# Machine Learning with Spark in Python

##  I. Seminar

### Setting the environment

In [1]:
import os

os.environ["JAVA_HOME"] = '/Library/Java/JavaVirtualMachines/jdk1.8.0_121.jdk/Contents/Home/jre'
os.environ["PYSPARK_SUBMIT_ARGS"] = 'pyspark-shell'
os.environ["SPARK_HOME"] = '/usr/local/Cellar/apache-spark/2.2.0/libexec'
os.environ["PYSPARK_PYTHON"] = '/usr/local/bin/python2.7' # because default is python3 for some reason

In [2]:
import sys

sys.path.append(os.environ['SPARK_HOME']+"/python")
sys.path.append(os.environ['SPARK_HOME']+"/python/lib/py4j-0.10.4-src.zip")

In [3]:
import py4j
from pyspark import SparkContext, SparkConf, SQLContext

In [4]:
# create a SparkConf object to configure the application

conf = (SparkConf().setMaster("local[8]")     # cluster url
                   .setAppName("ML demo")     # application name
                   .set("spark.executor.memory", "2g"))

In [5]:
# initialize a SparkContext object to work with Spark
sc = SparkContext(conf=conf)

# to shut down Spark call sc.stop()

In [6]:
# initialize an SQLContext object to work with Spark SQL
sqlcontext = SQLContext(sc)

### Toy example

In [7]:
from pyspark.mllib.regression import LabeledPoint, LinearRegressionModel, LinearRegressionWithSGD
from pyspark.ml.classification import GBTClassificationModel
import numpy as np

In [8]:
# initialize data
data = [
    #LabeledPoint(label,features)
    LabeledPoint(0.0,[0.0]),
    LabeledPoint(1.0,[1.0]),
    LabeledPoint(3.0,[2.0]),
    LabeledPoint(2.0,[3.0])
]

# train a model on data
lrm = LinearRegressionWithSGD.train(
    sc.parallelize(data),
    iterations = 10,
    initialWeights = np.array([1.0])
)

# apply model to a single data point to predict its label
print(lrm.predict(np.array([1.0])))



0.928638123469


### Titanic dataset

Preparing the data.

In [9]:
# load titanic dataset as DataFrame

df = sqlcontext.read.format(
    'com.databricks.spark.csv').options(
    header='true').load('train.csv')

In [10]:
df

DataFrame[PassengerId: string, Survived: string, Pclass: string, Name: string, Sex: string, Age: string, SibSp: string, Parch: string, Ticket: string, Fare: string, Cabin: string, Embarked: string]

In [11]:
df.head(3)

[Row(PassengerId=u'1', Survived=u'0', Pclass=u'3', Name=u'Braund, Mr.

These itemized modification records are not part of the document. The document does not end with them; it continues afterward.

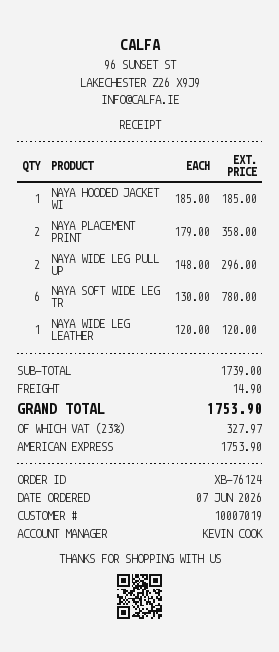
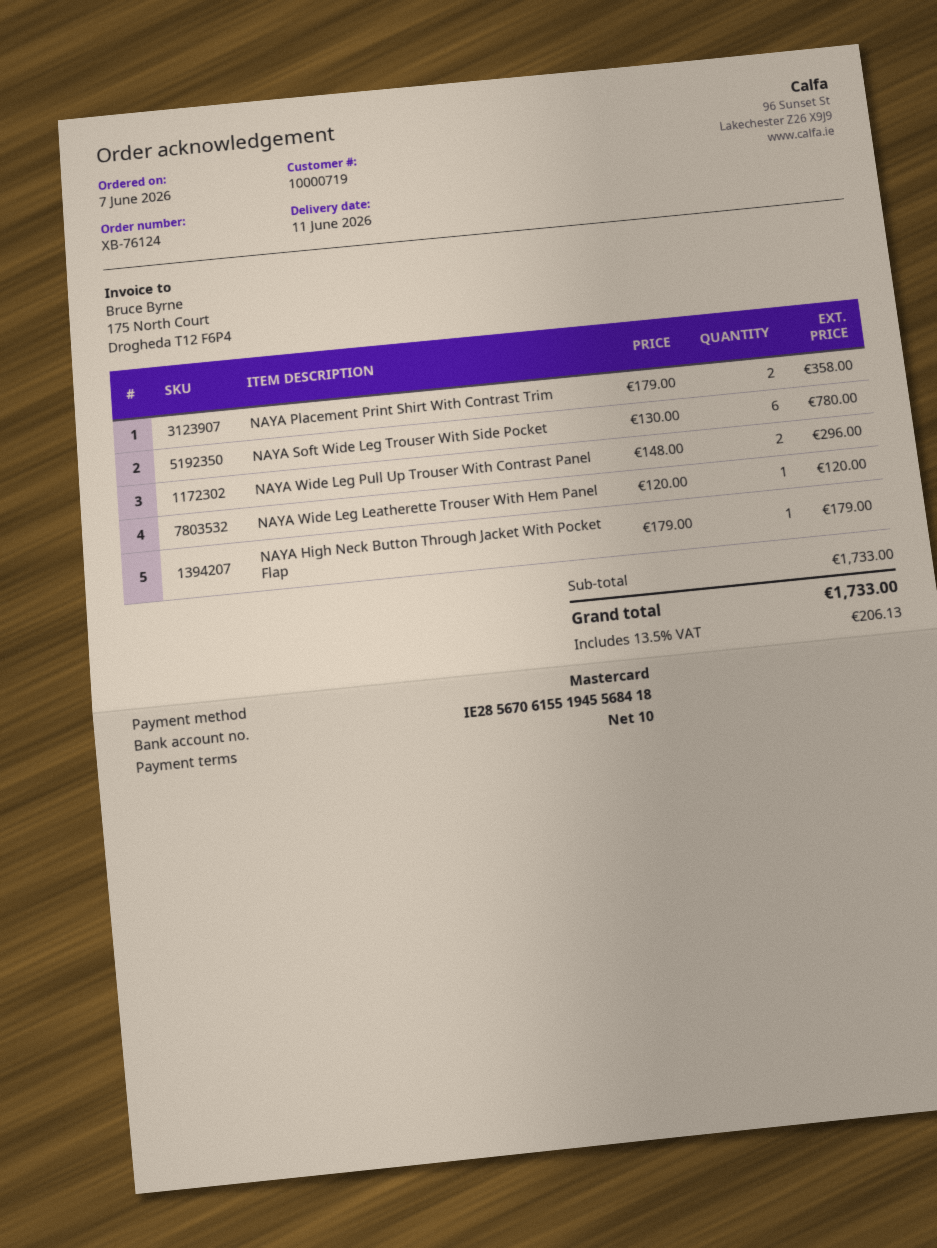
customer number: 10007019 -> 10000719
payment method: American Express -> Mastercard
NAYA HOODED JACKET WI: 1 x 185.00 = 185.00 -> none
NAYA High Neck Button Through Jacket With Pocket Flap: none -> 1 x 179.00 = 179.00
subtotal: 1739.00 -> 1733.00
shipping: 14.90 -> none
tax: 23% = 327.97 -> 13.5% = 206.13
total: 1753.90 -> 1733.00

Owen Harris', Sex=u'male', Age=u'22', SibSp=u'1', Parch=u'0', Ticket=u'A/5 21171', Fare=u'7.25', Cabin=None, Embarked=u'S'),
 Row(PassengerId=u'2', Survived=u'1', Pclass=u'1', Name=u'Cumings, Mrs. John Bradley (Florence Briggs Thayer)', Sex=u'female', Age=u'38', SibSp=u'1', Parch=u'0', Ticket=u'PC 17599', Fare=u'71.2833', Cabin=u'C85', Embarked=u'C'),
 Row(PassengerId=u'3', Survived=u'1', Pclass=u'3', Name=u'Heikkinen, Miss. Laina', Sex=u'female', Age=u'26', SibSp=u'0', Parch=u'0', Ticket=u'STON/O2. 3101282', Fare=u'7.925', Cabin=None, Embarked=u'S')]

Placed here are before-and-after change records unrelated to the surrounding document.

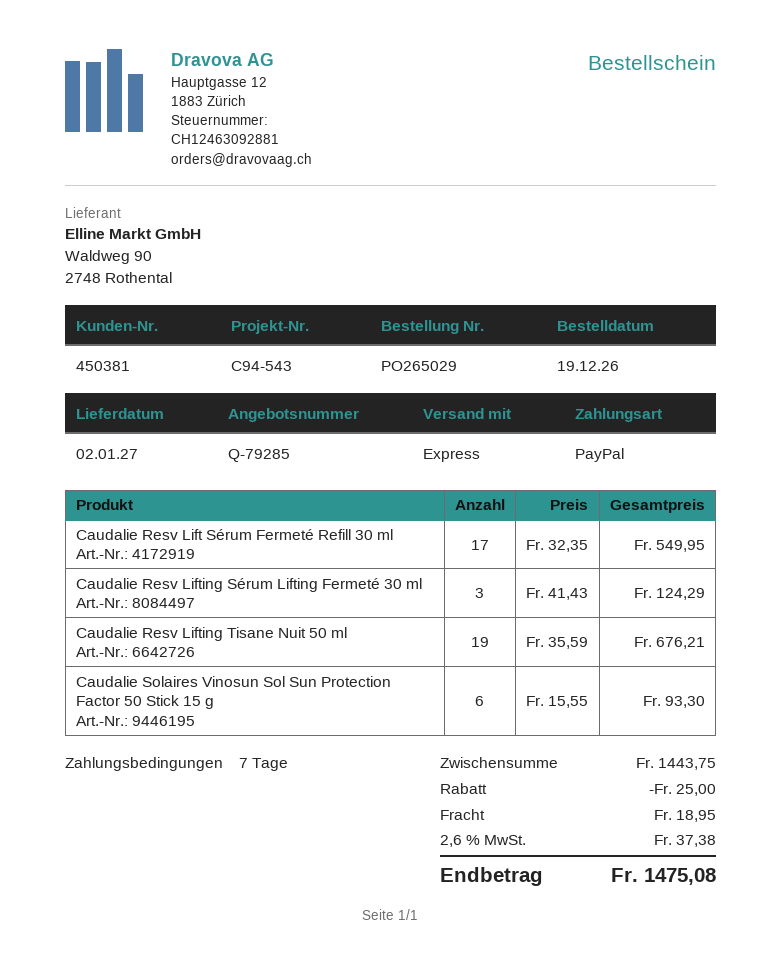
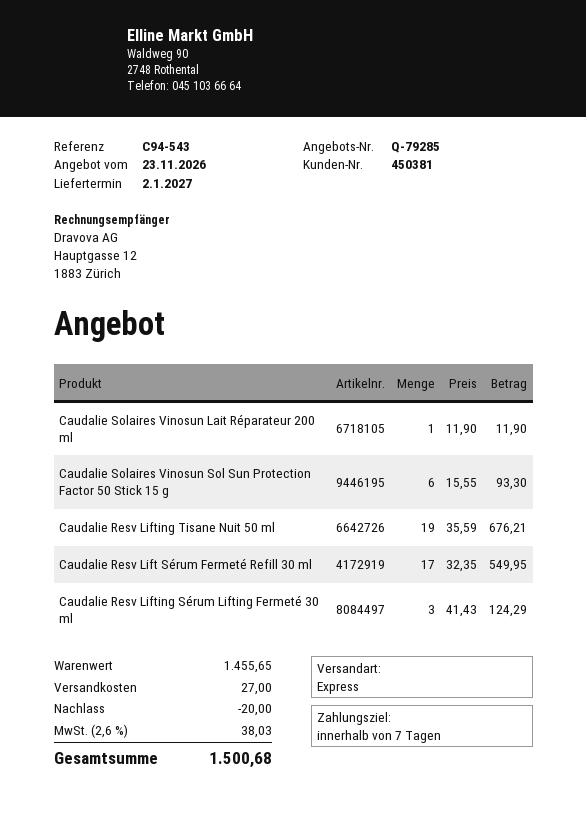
Caudalie Solaires Vinosun Lait Réparateur 200 ml: none -> 1 x 11.90 = 11.90
subtotal: 1443.75 -> 1455.65
discount: 25.00 -> 20.00
shipping: 18.95 -> 27.00
tax: 2.6% = 37.38 -> 2.6% = 38.03
total: 1475.08 -> 1500.68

Adding new features based on existing ones.

In [12]:
from pyspark.sql.functions import udf
from pyspark.sql import types

# define a udf

def Embarked_transform(x):
    if x != None:
        return x
    else:
        return ''

my_udf = udf(Embarked_transform, types.StringType())    # define udf with return type
df = df.withColumn('Embarked', my_udf(df['Embarked']))  # replace column 'Embarked' with new contents using udf

df.select('Embarked').distinct().collect()  # show distinct values from column 'Embarked'

[Row(Embarked=u'Q'), Row(Embarked=u'C'), Row(Embarked=u'S'), Row(Embarked=u'')]

We need to replace every value in column `Embarked` with a one-hot vector because it is a categorical feature.

In [13]:
from pyspark.ml.feature import OneHotEncoder, StringIndexer

# assign indexes to values in 'Embarked'
stringIndexer = StringIndexer(inputCol="Embarked", outputCol="EmbarkedIndex")

# define transformation
model = stringIndexer.fit(df)

# perform transformation
indexed = model.transform(df)

# do one-hot encoding of a column
encoder = OneHotEncoder(inputCol="EmbarkedIndex", outputCol="EmbarkedVec")

# perform transformation
df_t = encoder.transform(indexed)

In [14]:
df_t

DataFrame[PassengerId: string, Survived: string, Pclass: string, Name: string, Sex: string, Age: string, SibSp: string, Parch: string, Ticket: string, Fare: string, Cabin: string, Embarked: string, EmbarkedIndex: double, EmbarkedVec: vector]

In [15]:
def parse_age(str_age):
    '''Return age as float.'''
    try:
        return float(str_age)
    except:
        return -1

In [16]:
def transf(r):
    '''Return a LabeledPoint with custom features.'''
    return LabeledPoint(int(r.Survived), [  int(r.Pclass),
                                            r.Sex == 'male',
                                            float(r.Fare),
                                            int(r.SibSp),
                                            int(r.Parch),
                                            parse_age(r.Age),] + list(r.EmbarkedVec.toArray()))

In [17]:
# create new dataset with custom features
data = df_t.rdd.map(transf)

Training Random Forest model on the modified dataset.

In [18]:
# split data into two parts
train, test = data.randomSplit([0.7, 0.3])

In [19]:
train.cache()  # persist this rdd (prevent from recomputing)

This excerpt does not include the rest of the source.